- [Task requirements]: Please reproduce all the data exactly as written and omit the pictures.

- [Supplied information]:
****************************************

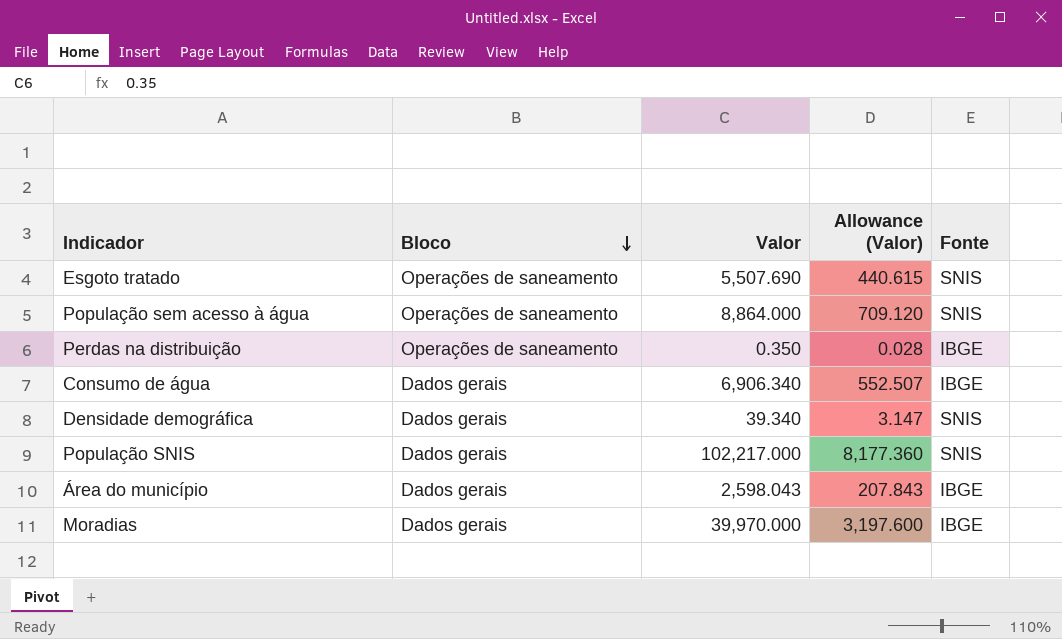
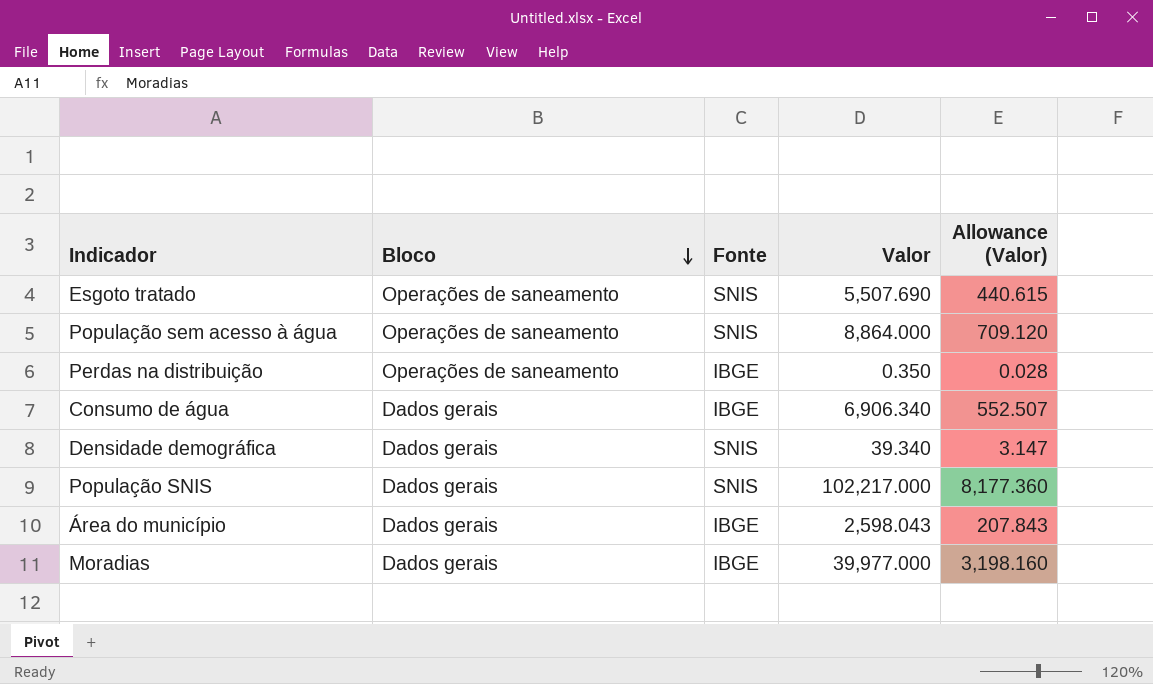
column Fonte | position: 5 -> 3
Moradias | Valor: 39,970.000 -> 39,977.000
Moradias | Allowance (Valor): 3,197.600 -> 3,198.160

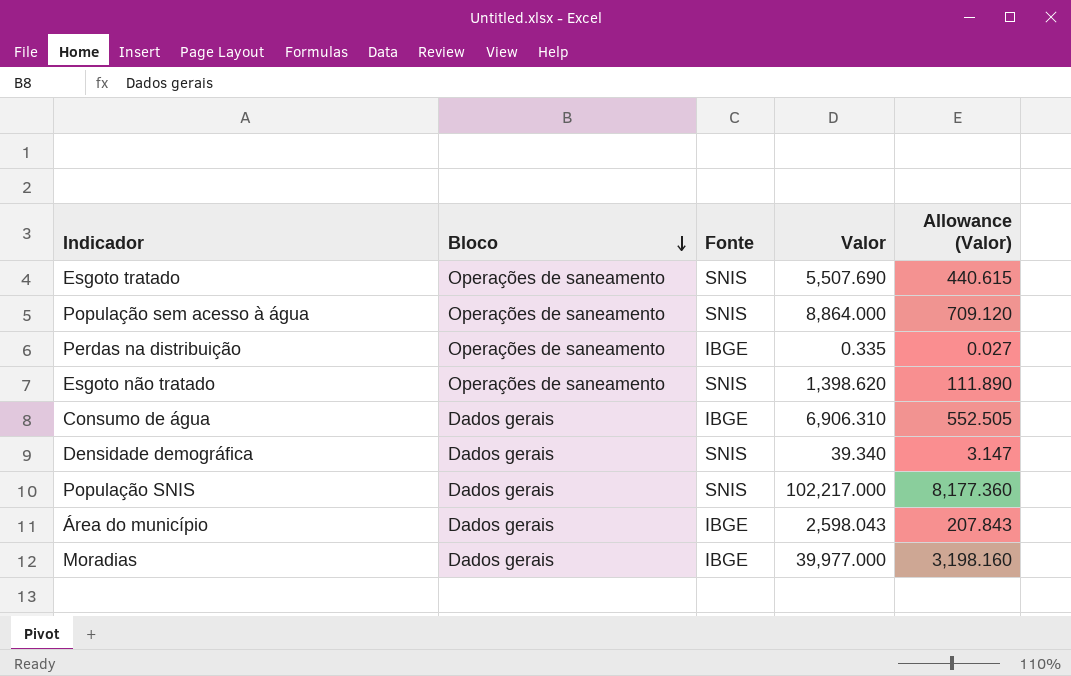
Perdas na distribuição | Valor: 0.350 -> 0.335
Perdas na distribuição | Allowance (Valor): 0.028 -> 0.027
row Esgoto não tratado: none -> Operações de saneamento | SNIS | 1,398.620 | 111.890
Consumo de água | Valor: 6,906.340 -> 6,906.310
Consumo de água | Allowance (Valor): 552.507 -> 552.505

****************************************

- [Result of this task]:
column Fonte | position: 5 -> 3
Moradias | Valor: 39,970.000 -> 39,977.000
Moradias | Allowance (Valor): 3,197.600 -> 3,198.160

Perdas na distribuição | Valor: 0.350 -> 0.335
Perdas na distribuição | Allowance (Valor): 0.028 -> 0.027
row Esgoto não tratado: none -> Operações de saneamento | SNIS | 1,398.620 | 111.890
Consumo de água | Valor: 6,906.340 -> 6,906.310
Consumo de água | Allowance (Valor): 552.507 -> 552.505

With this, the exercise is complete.